Another type of skin cancer is the dreaded melanoma. There are four different types of melanoma: superficial invasive melanoma, malignant lentigo melanoma, acral lentiginous melanoma, and nodular melanoma. Other less common variants exist, such as amelanotic melanoma, spitzoid melanoma, and desmoplastic melanoma. The thickness of the tumor is key to prognosis (success or failure in treatment) for patients with melanoma. Patients with tumors less than 1 mm thick have a 10-year survival rate of 92%, while patients with tumors thicker than 4 mm have a 10-year survival rate reduced to 50%.
Family or personal history of melanoma, habits of sun exposure, and history of sunburns, presence of fair skin, and skin lesions (nevi) are important aspects in the diagnosis and evaluation of melanoma. Early signs of melanoma include asymmetry of the lesion, irregular borders, varied colors, a diameter of more than 6 mm, and a recent change in size or the appearance of a new skin spot, particularly in adults. A skin lesion that looks different from others you have, that appears to be the ugliest of all your spots, may be a melanoma and deserves to be seen by your doctor.

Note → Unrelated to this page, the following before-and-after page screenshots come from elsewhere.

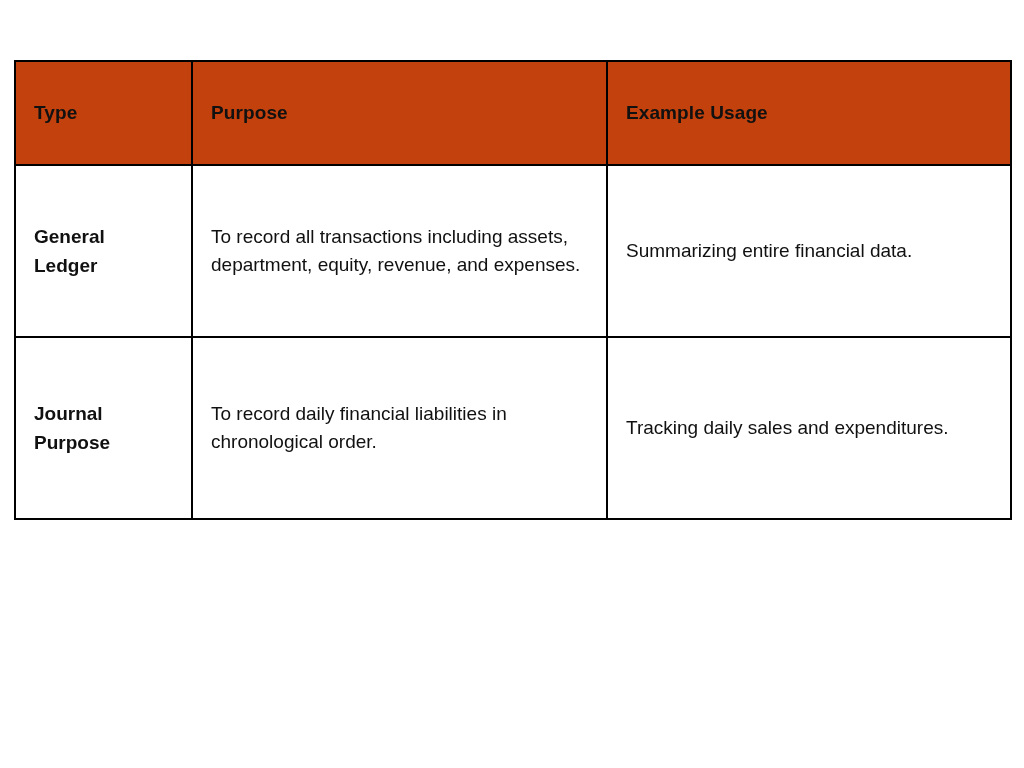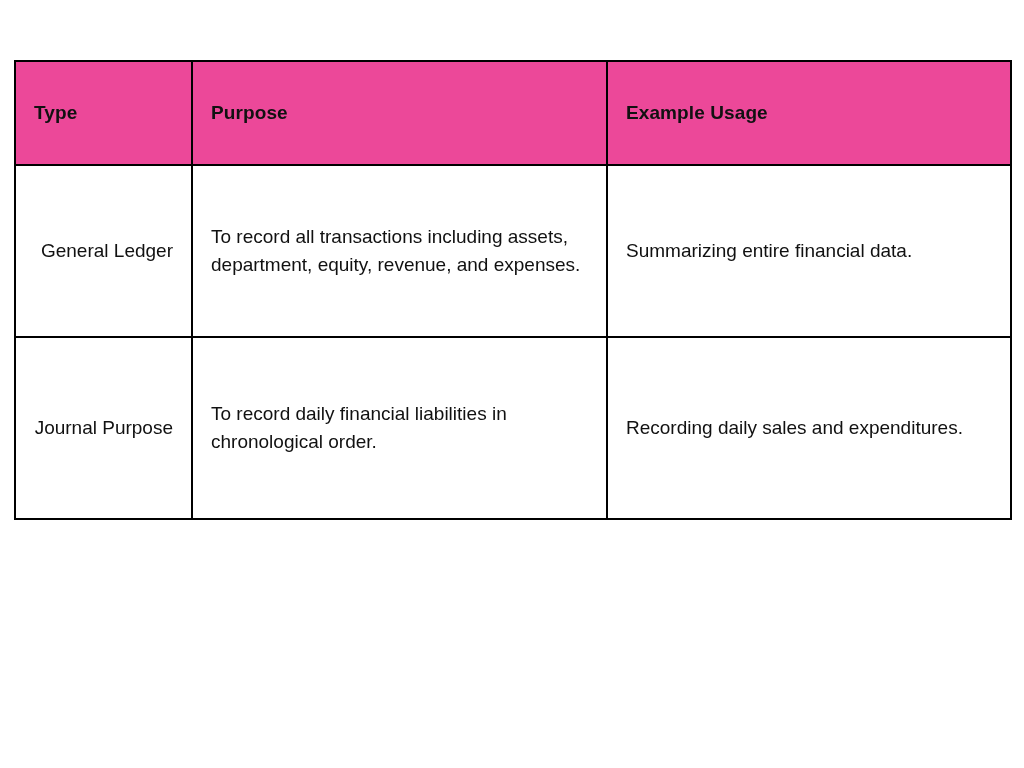--- a/index.html
+++ b/index.html
@@ -42,7 +42,7 @@
     color: #111111;
   }
   table.ledger-table thead th {
-    background: #ec4899;
+    background: #c2410c;
     height: 82px;
     font-size: 19px;
     font-weight: bold;

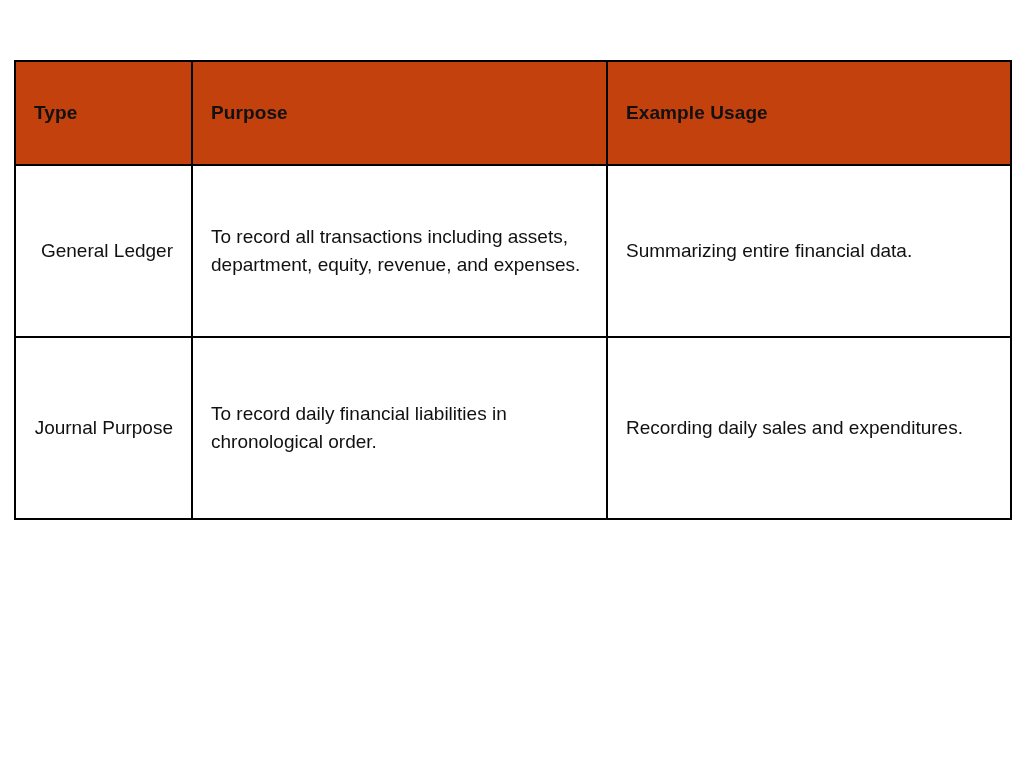--- a/index.html
+++ b/index.html
@@ -55,9 +55,8 @@
     font-weight: normal;
   }
   table.ledger-table tbody td.type-cell {
-    font-weight: normal;
+    font-weight: bold;
     line-height: 1.55;
-    text-align: right;
   }
   table.ledger-table tbody tr:last-child td {
     height: 160px;

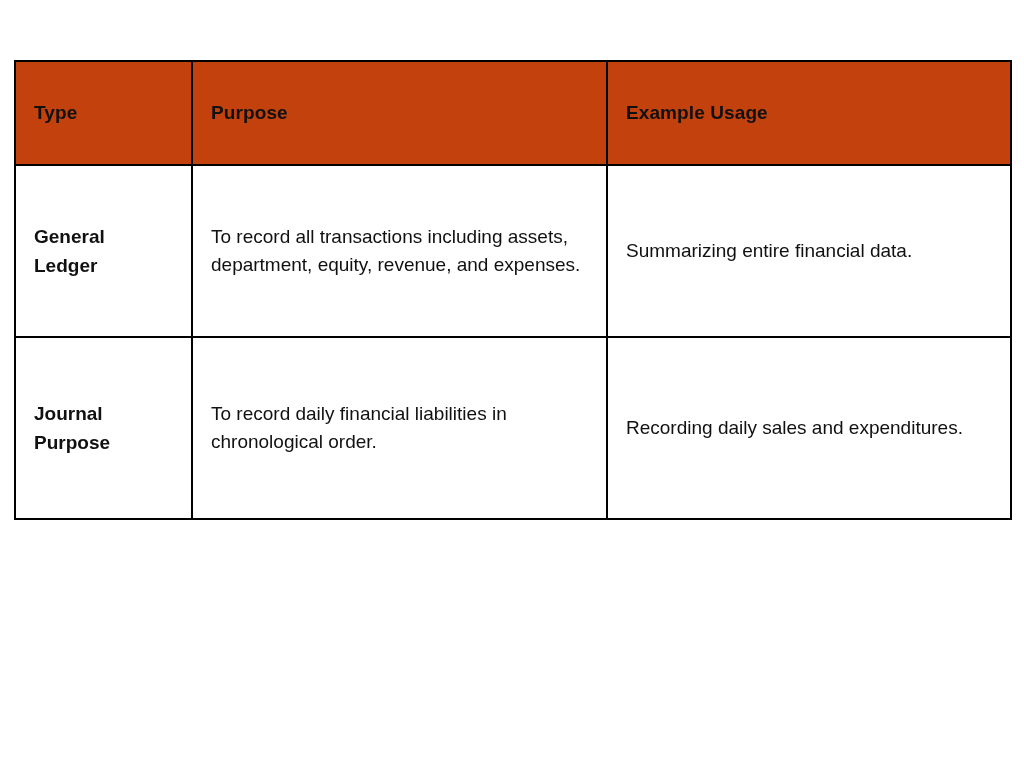--- a/index.html
+++ b/index.html
@@ -89,7 +89,7 @@
         <tr>
           <td class="type-cell">Journal Purpose</td>
           <td>To record daily financial liabilities in chronological order.</td>
-          <td>Recording daily sales and expenditures.</td>
+          <td>Tracking daily sales and expenditures.</td>
         </tr>
       </tbody>
     </table>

New imaging technologies, including dermatoscopy, confocal microscopy, and multispectral imaging, are recent developments for early recognition of melanoma. Not all dermatologists have these technical modalities, but most doctors know how to differentiate a melanoma from another
skin lesion. A wide biopsy, including the full thickness of the lesion with margins of 1 to 3 mm of normal skin around the lesion, is important, along with some subcutaneous fat if possible. The definitive diagnosis of melanoma is histopathological (microscopic), including immunohistochemical stains in doubtful cases.
The general practitioner who identifies a lesion suspected of being a melanoma should refer the patient to a dermatologist who has other diagnostic modalities, including a dermatoscope, and assess whether a biopsy is necessary.
A change in an old skin lesion or a new and persistent skin lesion, especially if pigmented and growing in size or ulcerated (bleeding), are the main indications for referral to a specialist. Other indications include when the lesion has three different colors, is asymmetrical, itches or bleeds, a pigmented lesion on the nail, particularly if associated with damage to the nail growth plate, and any lesion that arises under the nail should raise suspicion of malignancy.